◆ Work to be completed:
Leave the images aside and output every entry exactly.

[Before-and-after page screenshots]
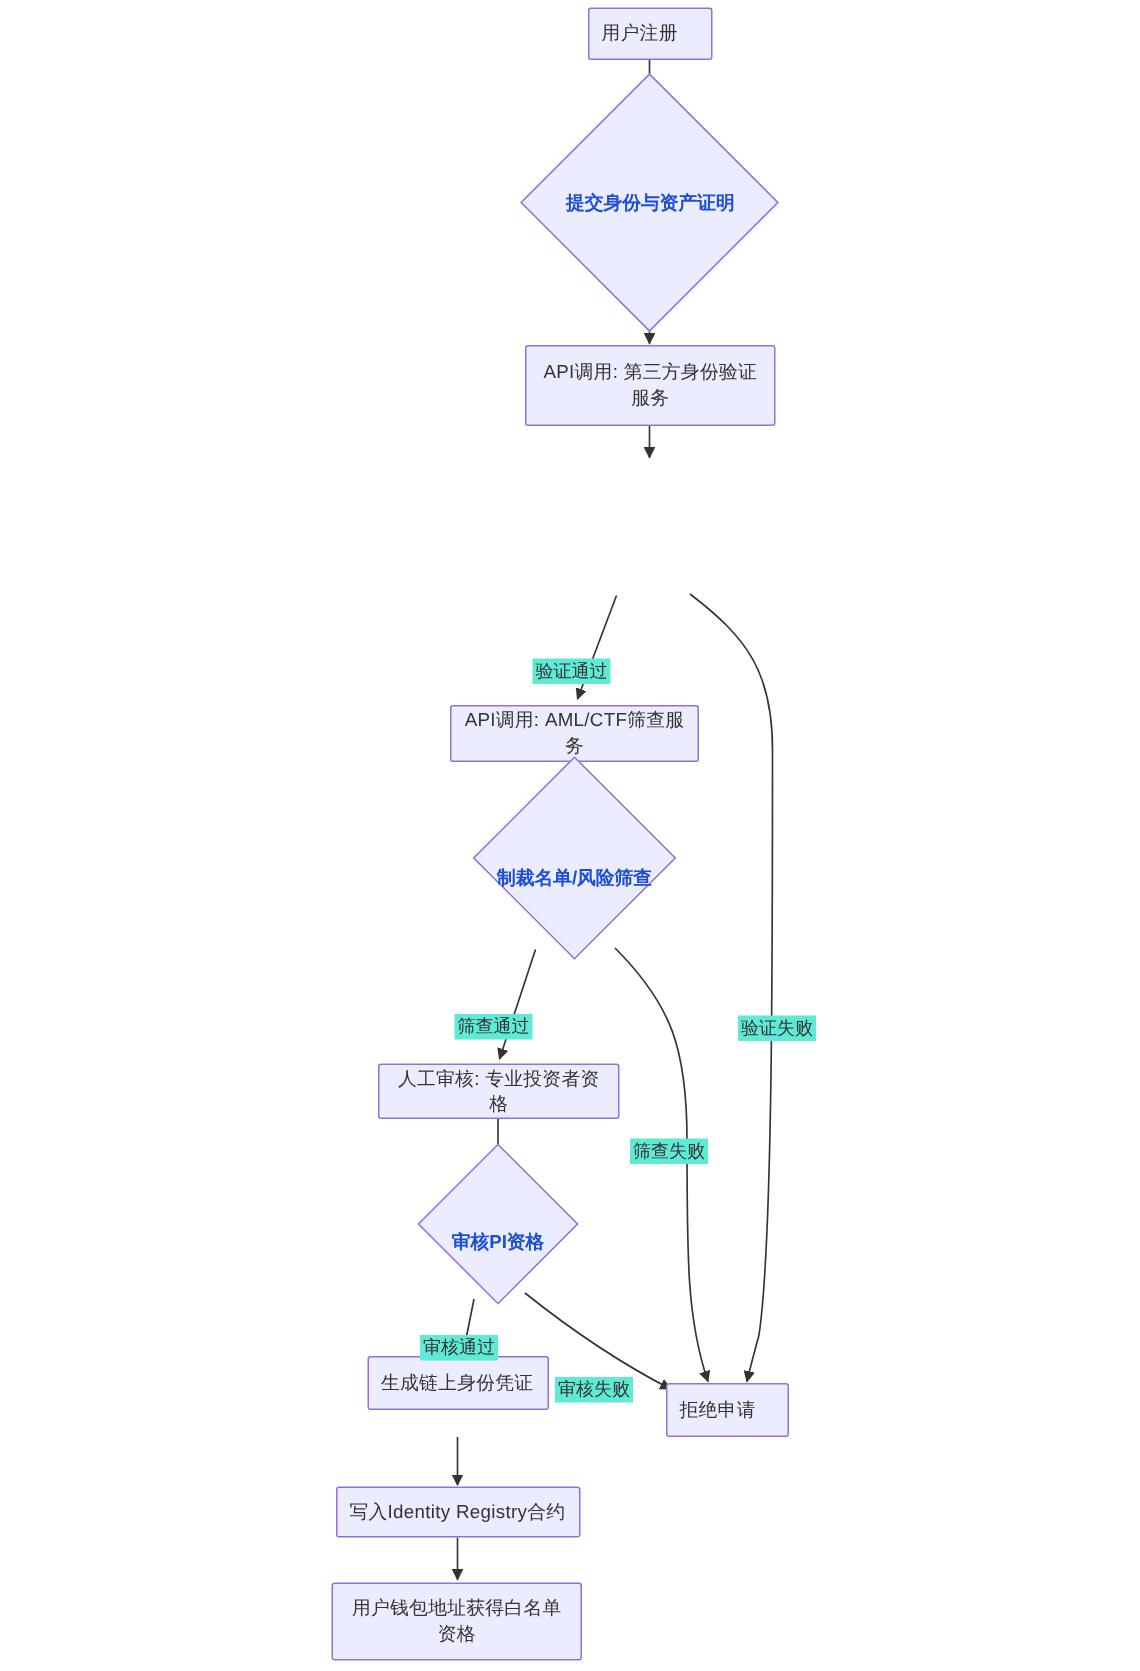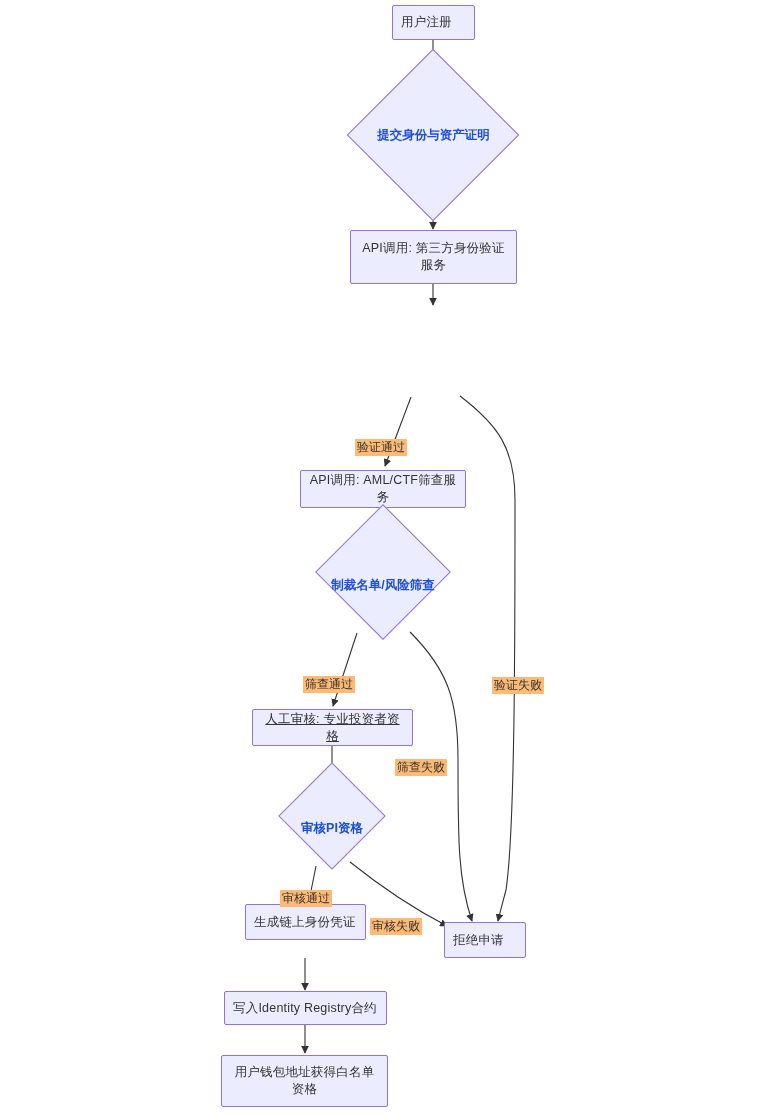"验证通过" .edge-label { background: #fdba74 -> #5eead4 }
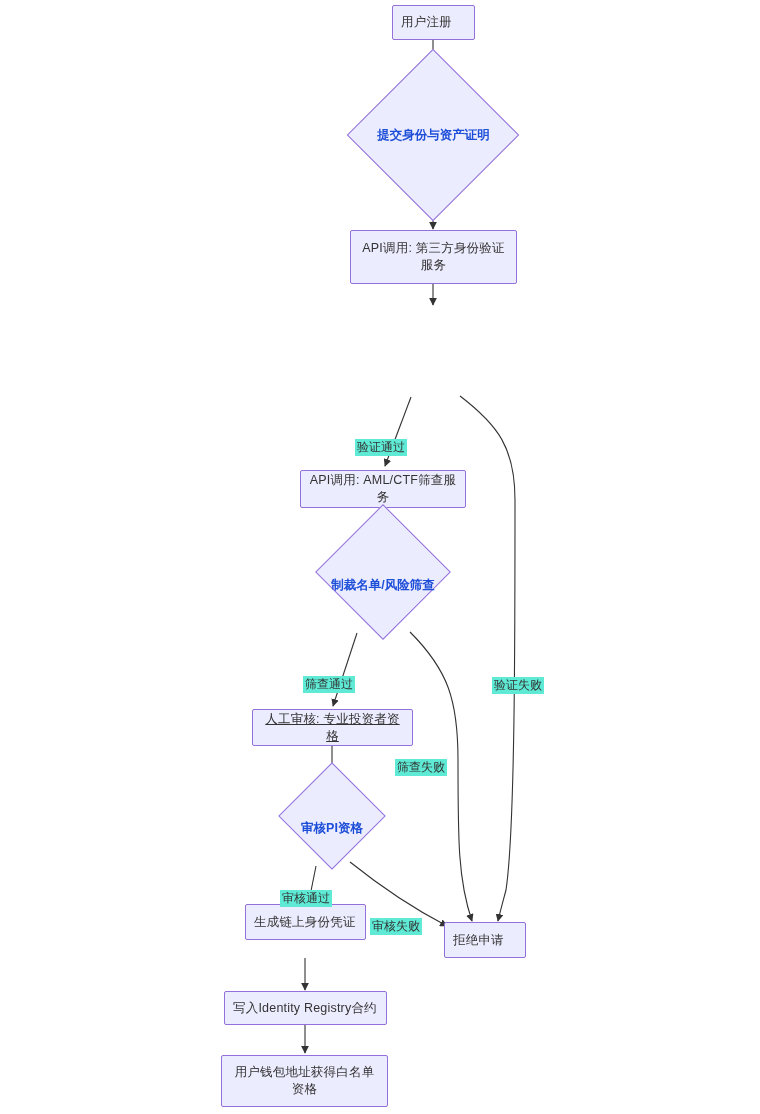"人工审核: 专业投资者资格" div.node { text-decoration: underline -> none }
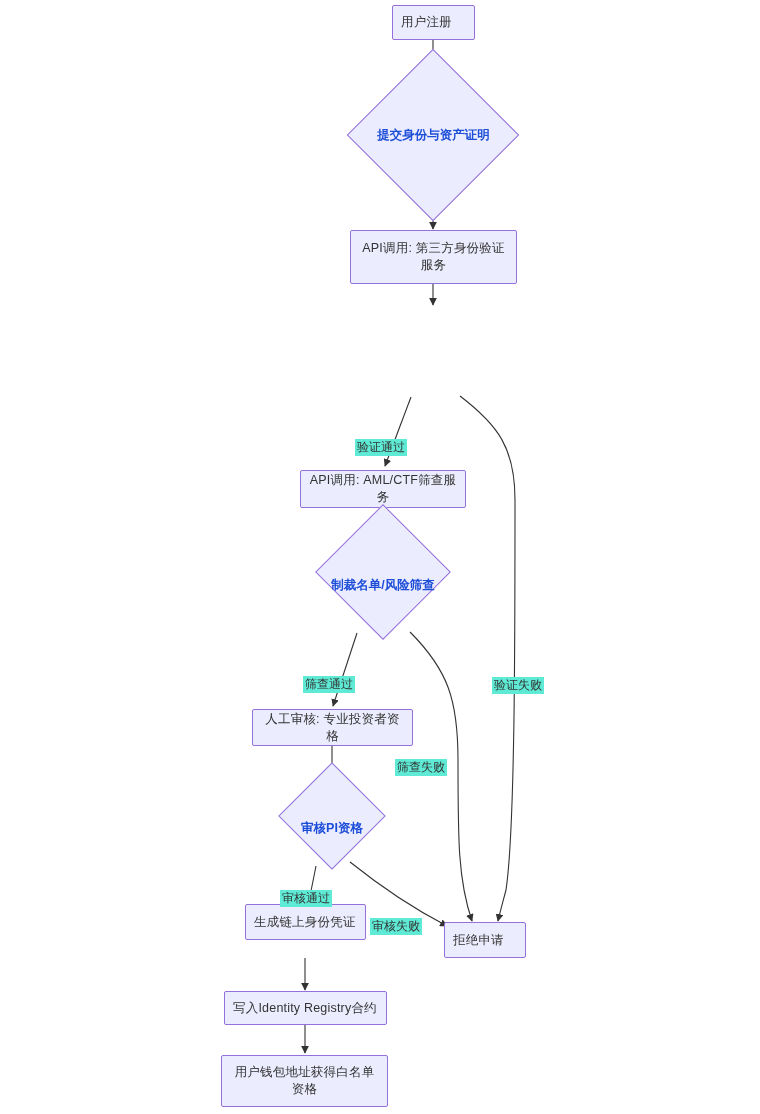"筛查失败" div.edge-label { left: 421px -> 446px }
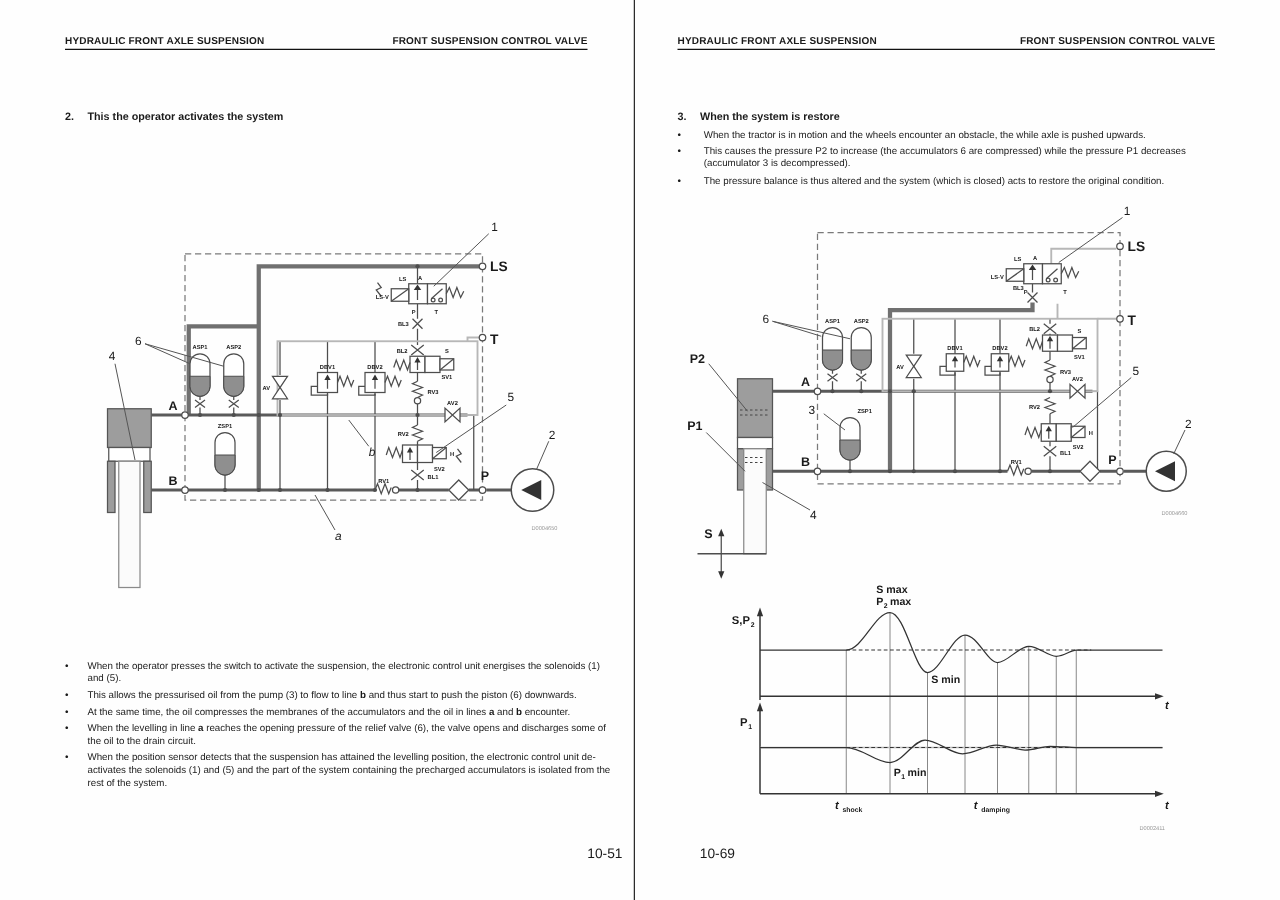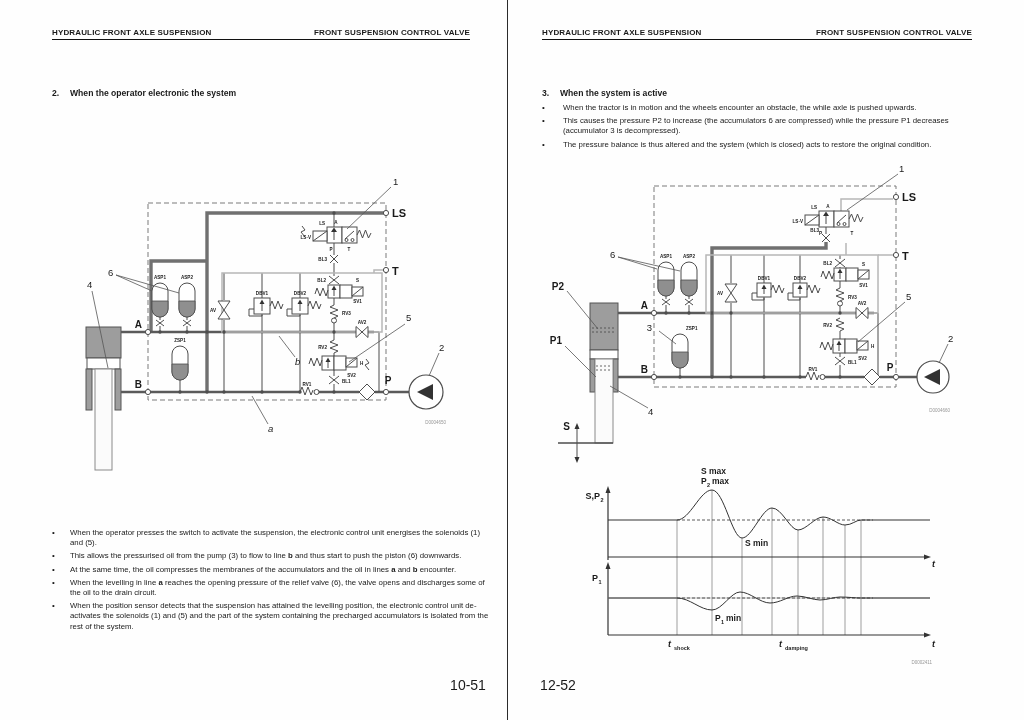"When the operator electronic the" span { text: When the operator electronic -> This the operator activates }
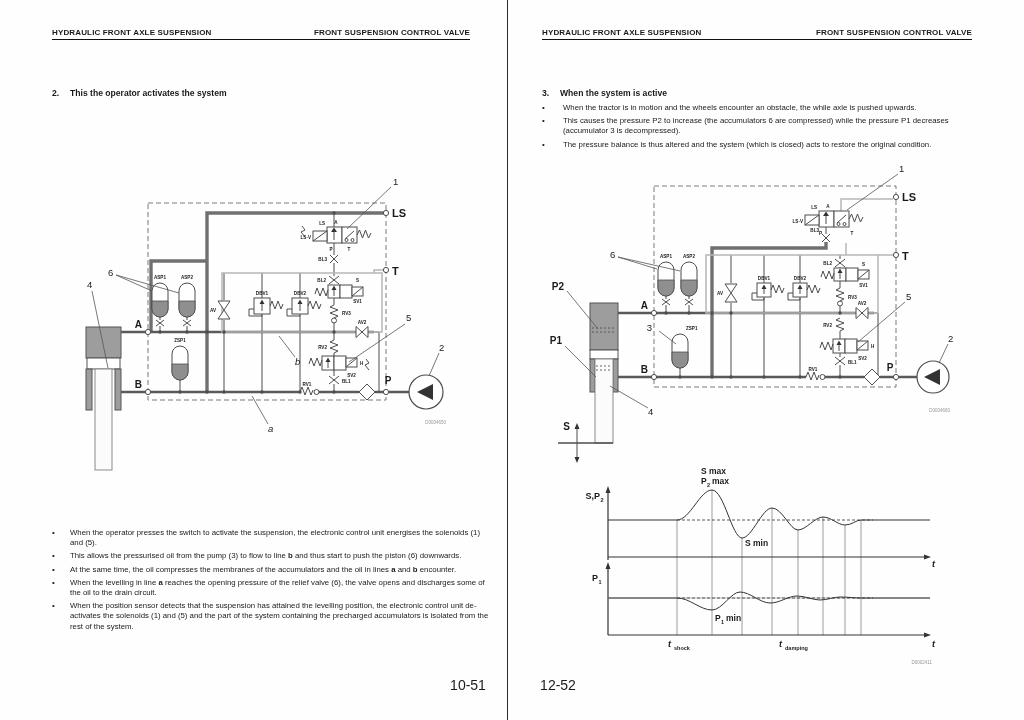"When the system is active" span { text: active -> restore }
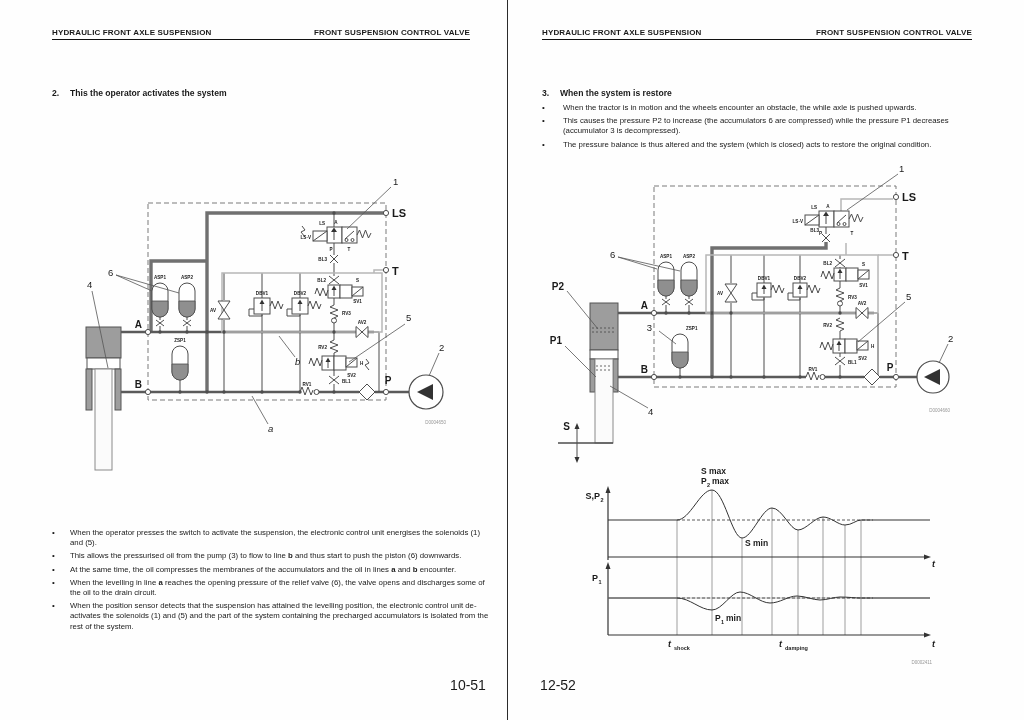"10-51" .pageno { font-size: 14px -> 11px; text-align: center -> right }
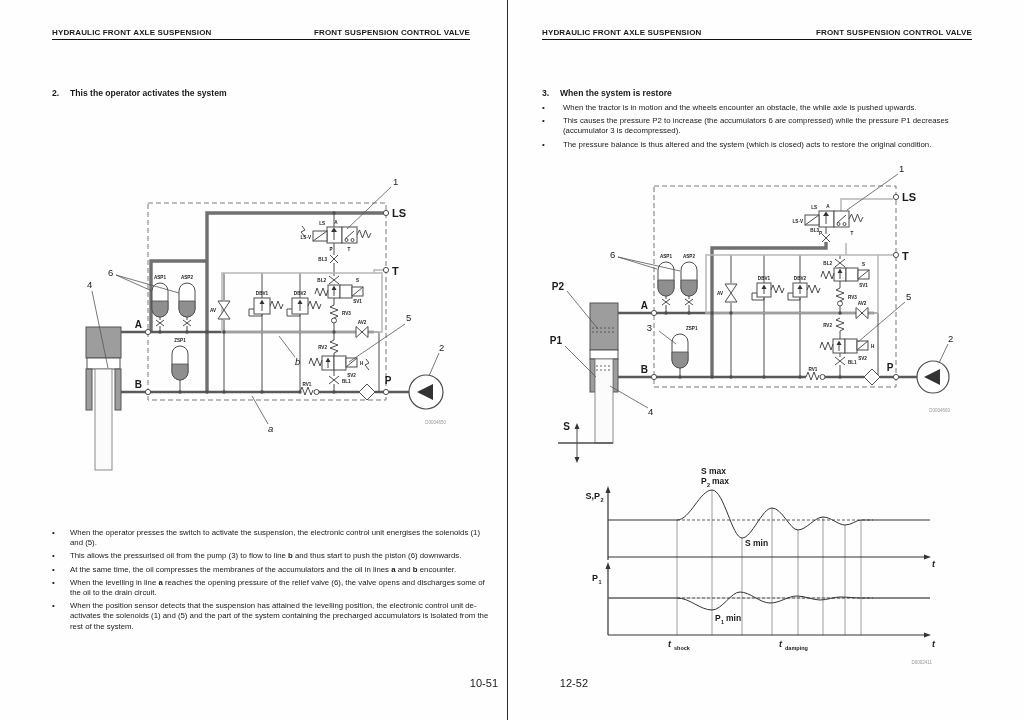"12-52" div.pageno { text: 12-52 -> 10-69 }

◆ Result for this task:
"验证通过" .edge-label { background: #fdba74 -> #5eead4 }
"人工审核: 专业投资者资格" div.node { text-decoration: underline -> none }
"筛查失败" div.edge-label { left: 421px -> 446px }
"When the operator electronic the" span { text: When the operator electronic -> This the operator activates }
"When the system is active" span { text: active -> restore }
"10-51" .pageno { font-size: 14px -> 11px; text-align: center -> right }
"12-52" div.pageno { text: 12-52 -> 10-69 }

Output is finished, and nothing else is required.